§ Task instructions
The data is to be repeated exactly, with the images removed.
(Given data begins)
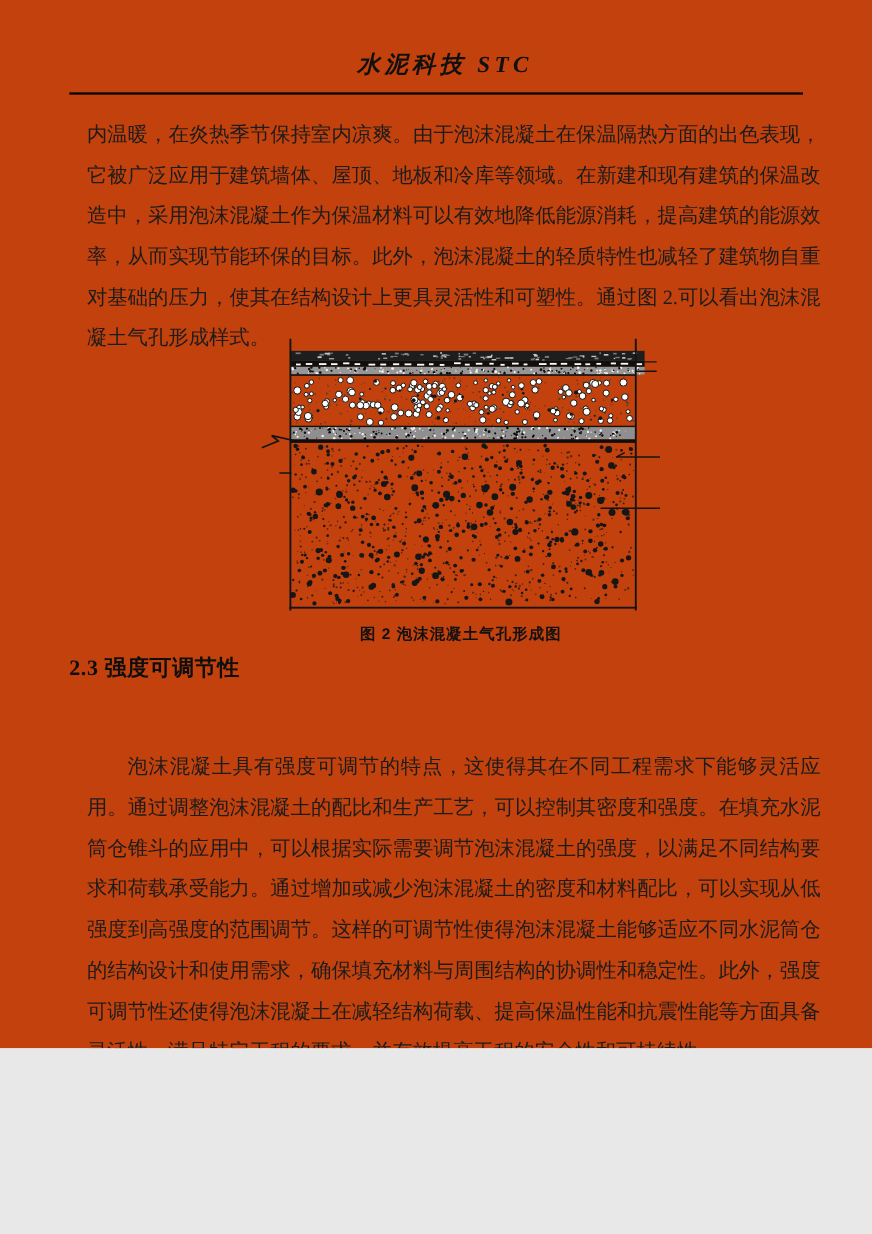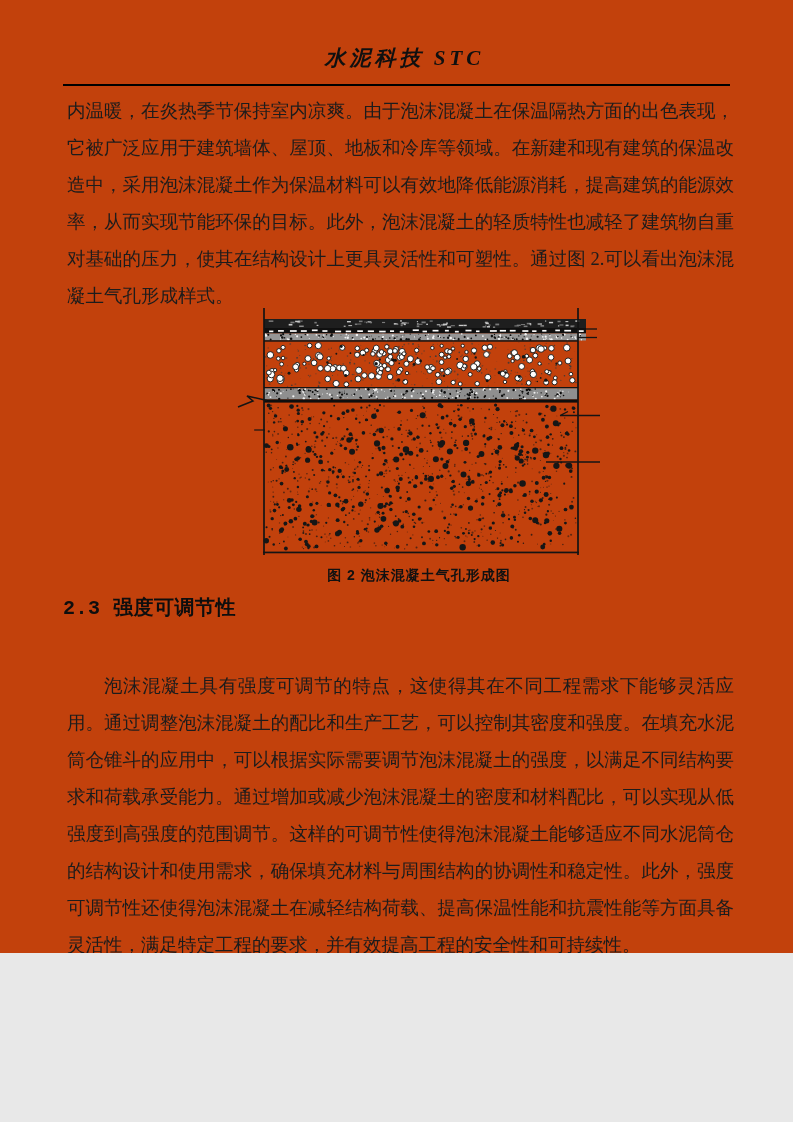--- a/index.html
+++ b/index.html
@@ -11,34 +11,34 @@
   .journal-title {
     position:absolute; top:44px; left:0; right:0; text-align:center;
     font-family:"Liberation Serif", serif; font-style:italic; font-weight:600;
     font-size:21px; letter-spacing:4px; color:#101010;
   }
   .header-rule {
     position:absolute; top:84px; left:63px; width:667px; height:0;
     border-top:2.5px solid #000;
   }
   .body-text {
-    position:absolute; left:63px; width:667px; margin:4px;
+    position:absolute; left:63px; width:667px; margin:16px;
     font-size:18.5px; line-height:37px; text-align:justify; color:#1c1c1c;
   }
   .indent { text-indent:2em; }
   .para-intro { top:89px; }
   .figure-block { position:absolute; top:306px; left:234px; width:370px; margin:0; text-align:center; }
   .figure-caption {
     display:block; margin-top:5px;
     font-family:"Liberation Sans", sans-serif; font-size:14px; font-weight:600;
     letter-spacing:1px; color:#111;
   }
   .section-heading {
     position:absolute; left:63px; margin:0;
-    font-family:Liberation Mono, monospace; font-size:20px; font-weight:bold;
+    font-family:Liberation Serif, serif; font-size:20px; font-weight:bold;
     letter-spacing:0.5px; color:#0e0e0e;
   }
   .h23 { top:594px; }
   .para-23 { top:664px; }
   .h24 { top:957px; }
   .para-24 { top:989px; }
   .footer-line { position:absolute; top:1048px; left:63px; display:block; }
   .footer-row {
     position:absolute; top:1055px; left:63px; width:667px; height:18px;
     font-family:"Liberation Sans", sans-serif; font-size:12.5px; color:#111;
(Given data ends)
§ Solution for this exercise
--- a/index.html
+++ b/index.html
@@ -11,34 +11,34 @@
   .journal-title {
     position:absolute; top:44px; left:0; right:0; text-align:center;
     font-family:"Liberation Serif", serif; font-style:italic; font-weight:600;
     font-size:21px; letter-spacing:4px; color:#101010;
   }
   .header-rule {
     position:absolute; top:84px; left:63px; width:667px; height:0;
     border-top:2.5px solid #000;
   }
   .body-text {
-    position:absolute; left:63px; width:667px; margin:4px;
+    position:absolute; left:63px; width:667px; margin:16px;
     font-size:18.5px; line-height:37px; text-align:justify; color:#1c1c1c;
   }
   .indent { text-indent:2em; }
   .para-intro { top:89px; }
   .figure-block { position:absolute; top:306px; left:234px; width:370px; margin:0; text-align:center; }
   .figure-caption {
     display:block; margin-top:5px;
     font-family:"Liberation Sans", sans-serif; font-size:14px; font-weight:600;
     letter-spacing:1px; color:#111;
   }
   .section-heading {
     position:absolute; left:63px; margin:0;
-    font-family:Liberation Mono, monospace; font-size:20px; font-weight:bold;
+    font-family:Liberation Serif, serif; font-size:20px; font-weight:bold;
     letter-spacing:0.5px; color:#0e0e0e;
   }
   .h23 { top:594px; }
   .para-23 { top:664px; }
   .h24 { top:957px; }
   .para-24 { top:989px; }
   .footer-line { position:absolute; top:1048px; left:63px; display:block; }
   .footer-row {
     position:absolute; top:1055px; left:63px; width:667px; height:18px;
     font-family:"Liberation Sans", sans-serif; font-size:12.5px; color:#111;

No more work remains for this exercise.